Cierto que existen otros factores (la crisis económica, por ejemplo, o la abstención de muchos votantes, especialmente en ciertas regiones) que explican esos resultados, pero lo que parece claro es que la que los partidos de izquierda creían iba a ser su baza principal en esa cita se ha demostrado no sólo inocua, sino hasta revitalizadora para sus opositores; tan revitalizadora que algunos de éstos han llegado a argumentar, ignorando los principios democráticos más básicos (el de la división de poderes, el primero, y el de la independencia de los jueces, el segundo) que esos buenos resultados obtenidos en las urnas suponían de hecho una absolución de los imputados en los citados escándalos de corrupción.
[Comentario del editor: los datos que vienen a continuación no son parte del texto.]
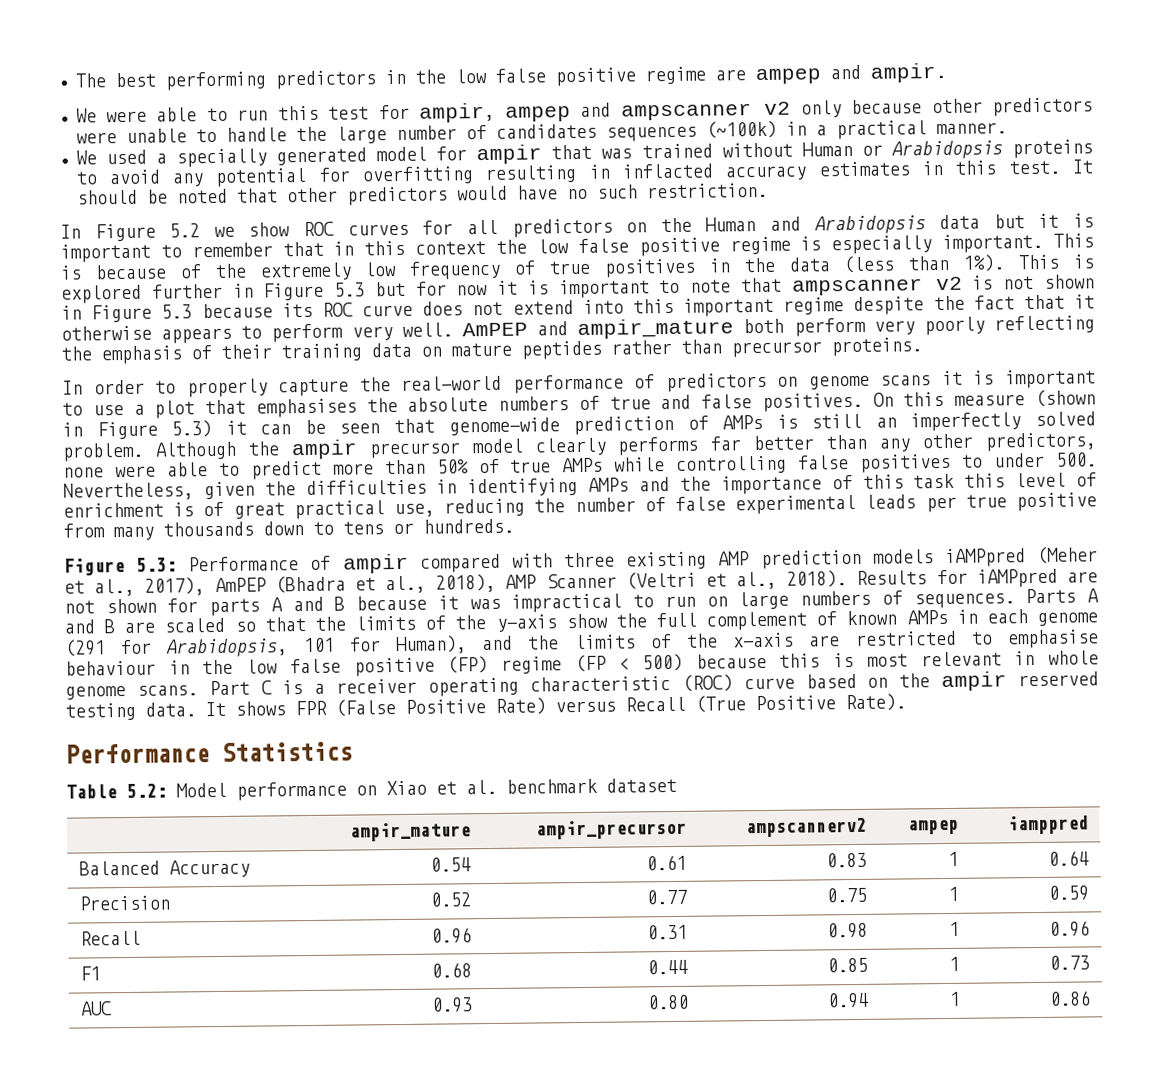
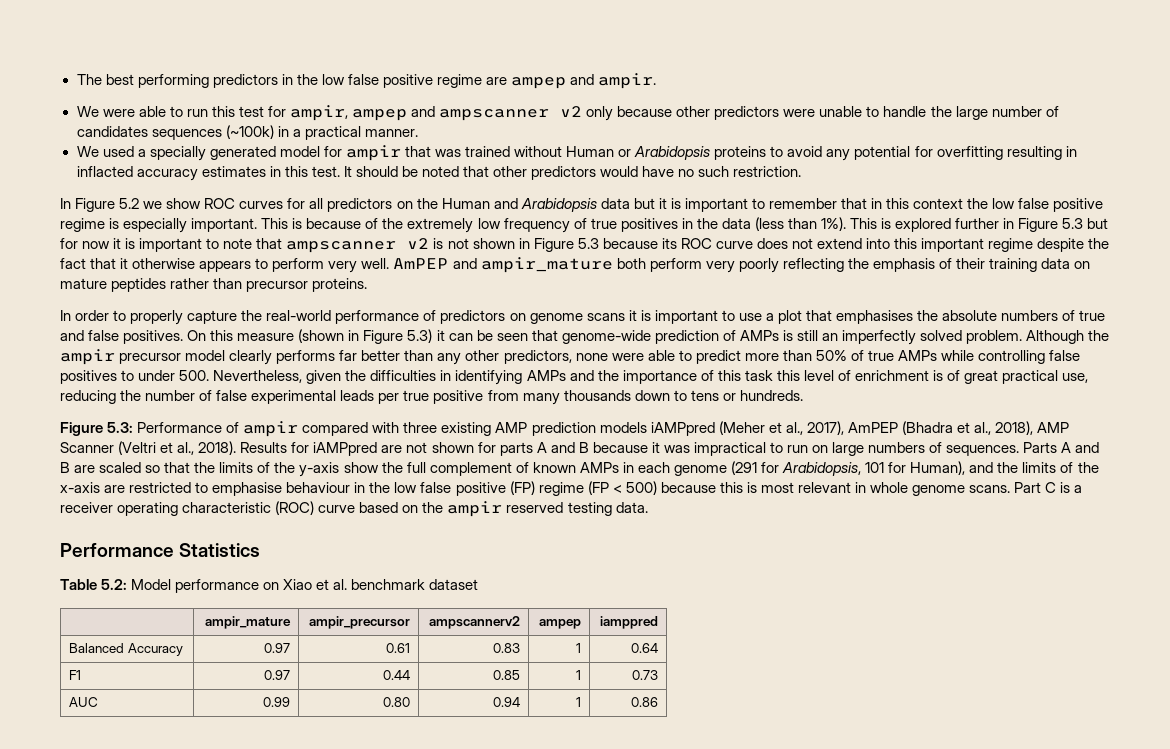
[205,693,906,717] It shows FPR (False Positive Rate) versus Recall (True Positive Rate). -> (648, 507) none
[430,857,472,872] 0.54 -> [263,643,290,653] 0.97
[78,895,171,911] [430,892,472,907] [646,889,688,905] [826,887,868,903] [948,886,960,901] [1048,885,1090,901] [79,930,141,946] [431,927,473,944] [647,924,689,940] [827,922,869,939] [949,921,961,936] [1049,920,1091,937] // Precision | 0.52 | 0.77 | 0.75 | 1 | 0.59 // Recall | 0.96 | 0.31 | 0.98 | 1 | 0.96 -> (658, 648) none
[431,962,473,978] 0.68 -> [263,670,290,680] 0.97
[432,997,474,1013] 0.93 -> [262,697,290,707] 0.99

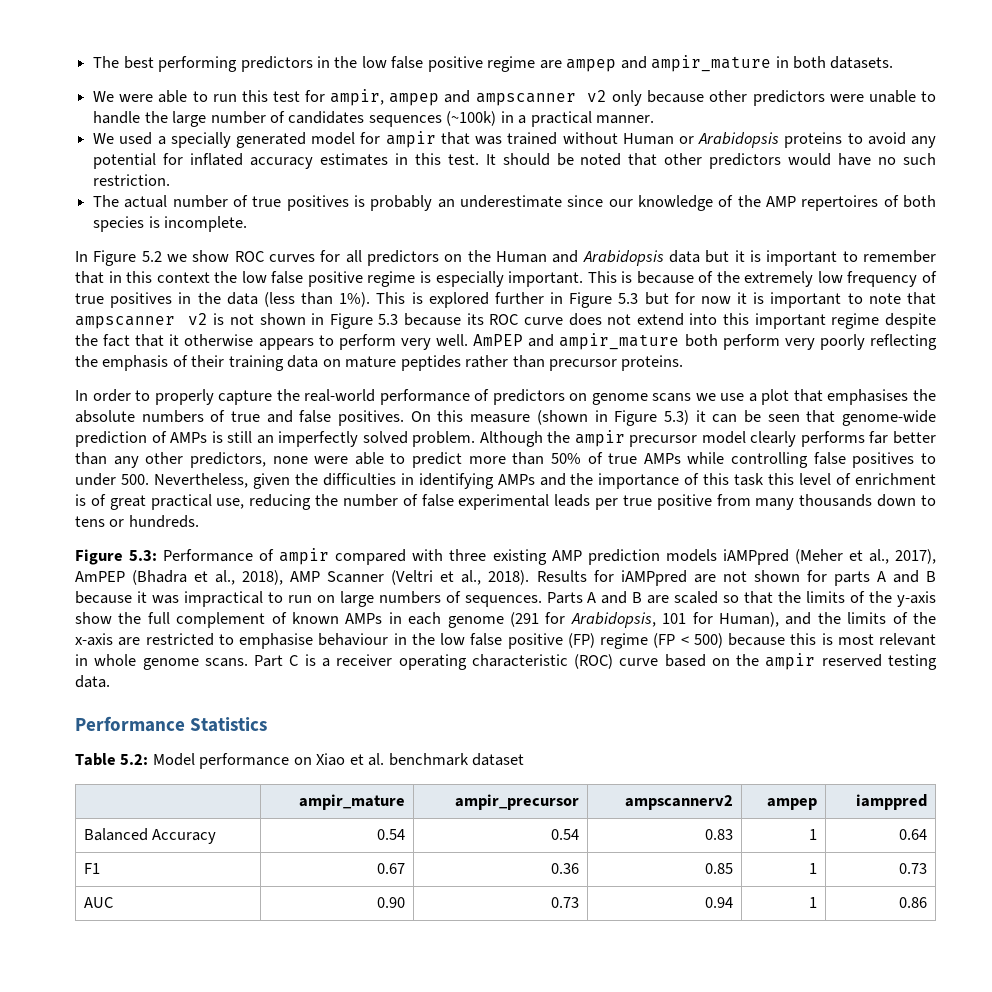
[598,73,657,89] ampir. -> [651,55,894,72] ampir_mature in both datasets.
[936,146,1077,160] [76,166,133,177] overfitting resulting in inflacted -> [190,153,244,166] inflated
(802, 171) none -> [93,195,937,211] [93,216,248,232] // The actual number of true positives is probably an underestimate since our knowledge of the AMP repertoires of both species is incomplete.
[628,310,735,324] it is important to -> [695,393,716,401] we
[263,643,290,653] [385,643,410,653] 0.97 | 0.61 -> [377,829,406,840] [551,829,580,840] 0.54 | 0.54
[263,670,290,680] [382,670,410,680] 0.97 | 0.44 -> [377,863,406,874] [551,863,580,874] 0.67 | 0.36
[262,697,290,707] [382,697,410,707] 0.99 | 0.80 -> [377,897,406,908] [551,897,580,908] 0.90 | 0.73

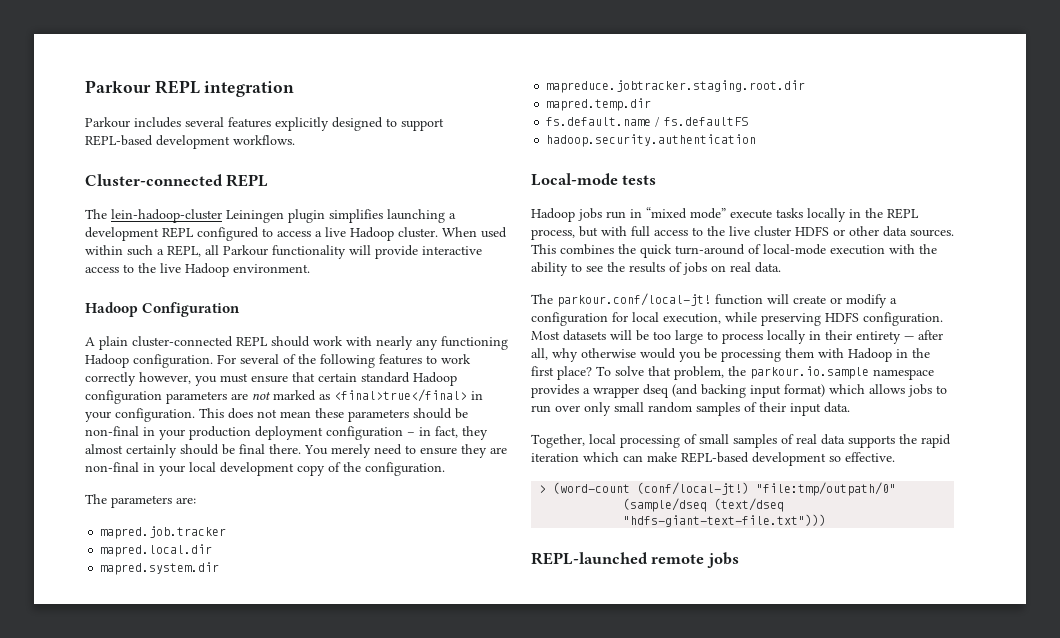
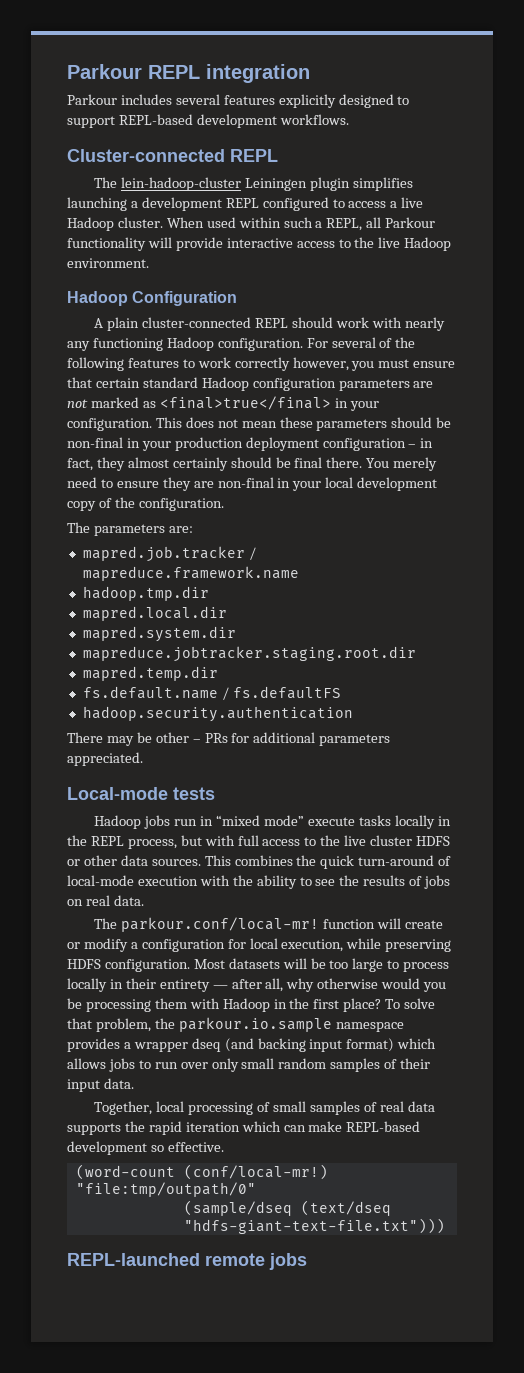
(227, 532) none -> [248,547,256,560] [82,566,299,581] [82,586,209,601] / mapreduce.framework.name // hadoop.tmp.dir
(757, 140) none -> [67,732,391,746] [67,752,143,766] // There may be other – PRs for additional parameters appreciated.
[557,293,711,307] parkour.conf/local-jt! -> [121,917,320,932] parkour.conf/local-mr!
[539,482,750,495] > (word-count (conf/local-jt!) -> [75,1164,328,1180] (word-count (conf/local-mr!)

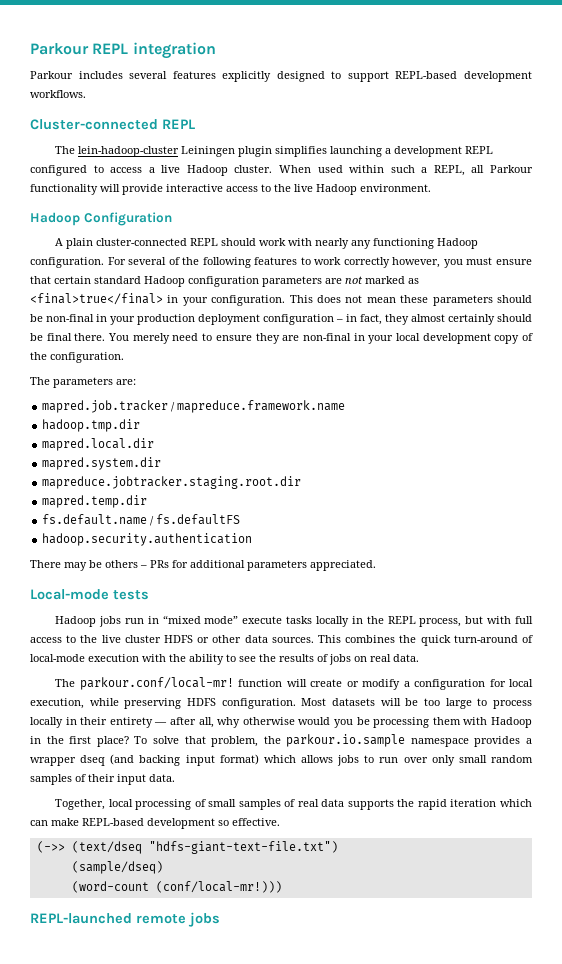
[155,732,189,743] other -> [105,560,138,568] others
[75,1164,328,1180] [75,1182,256,1197] [183,1200,391,1216] [183,1218,445,1234] (word-count (conf/local-mr!) "file:tmp/outpath/0" // (sample/dseq (text/dseq "hdfs-giant-text-file.txt"))) -> [36,841,338,854] [71,861,163,874] [71,881,282,893] (->> (text/dseq "hdfs-giant-text-file.txt") // (sample/dseq) // (word-count (conf/local-mr!)))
Un argumento que serviría para que cualquier persona con cuentas con la justicia se presentara a unas elecciones esperando a que las urnas revocaran la decisión del juez.
Algo pasa en un país cuando la corrupción no sólo no penaliza a quienes se benefician de ella sino que les favorece. En los últimos días se han hecho muchos análisis sobre el asunto, comparando el caso de España con los de otros países de nuestro entorno (el de la Italia de Berlusconi o el del Reino Unido de Gordon Brown, tan parecidos a primera vista, pero resueltos por la población de modo muy diferente), pero nadie se atreve a decir lo que muchos sospechamos o pensamos ya hace tiempo: que la sociedad española tiene un problema muy grave y éste no es tanto la crisis económica, que existe, eso es evidente, cuanto la moral y estética. Y esa crisis, que es ya antigua (viene de la dictadura, incluso de más atrás), se ha acentuado en estos últimos tiempos al socaire de la bonanza económica que el país ha vivido durante años y de una cultura, o incultura, la de la picaresca, que, arraigada en nuestro carácter (el español presume de listo, nunca de honrado, ni de trabajador), se adapta a cada momento en función de sus características.
El problema principal es que quienes deberían solucionar esa crisis (que no se arregla con inyecciones de dinero, como la económica, sino con el ejemplo y la educación de la población) son los que más contribuyen a acrecentarla, los unos utilizando la corrupción como munición política, pero sin preocuparse mucho por lo que de verdad supone, y los otros protegiendo a los corruptos con el desvergonzado argumento de que las urnas no le condenan.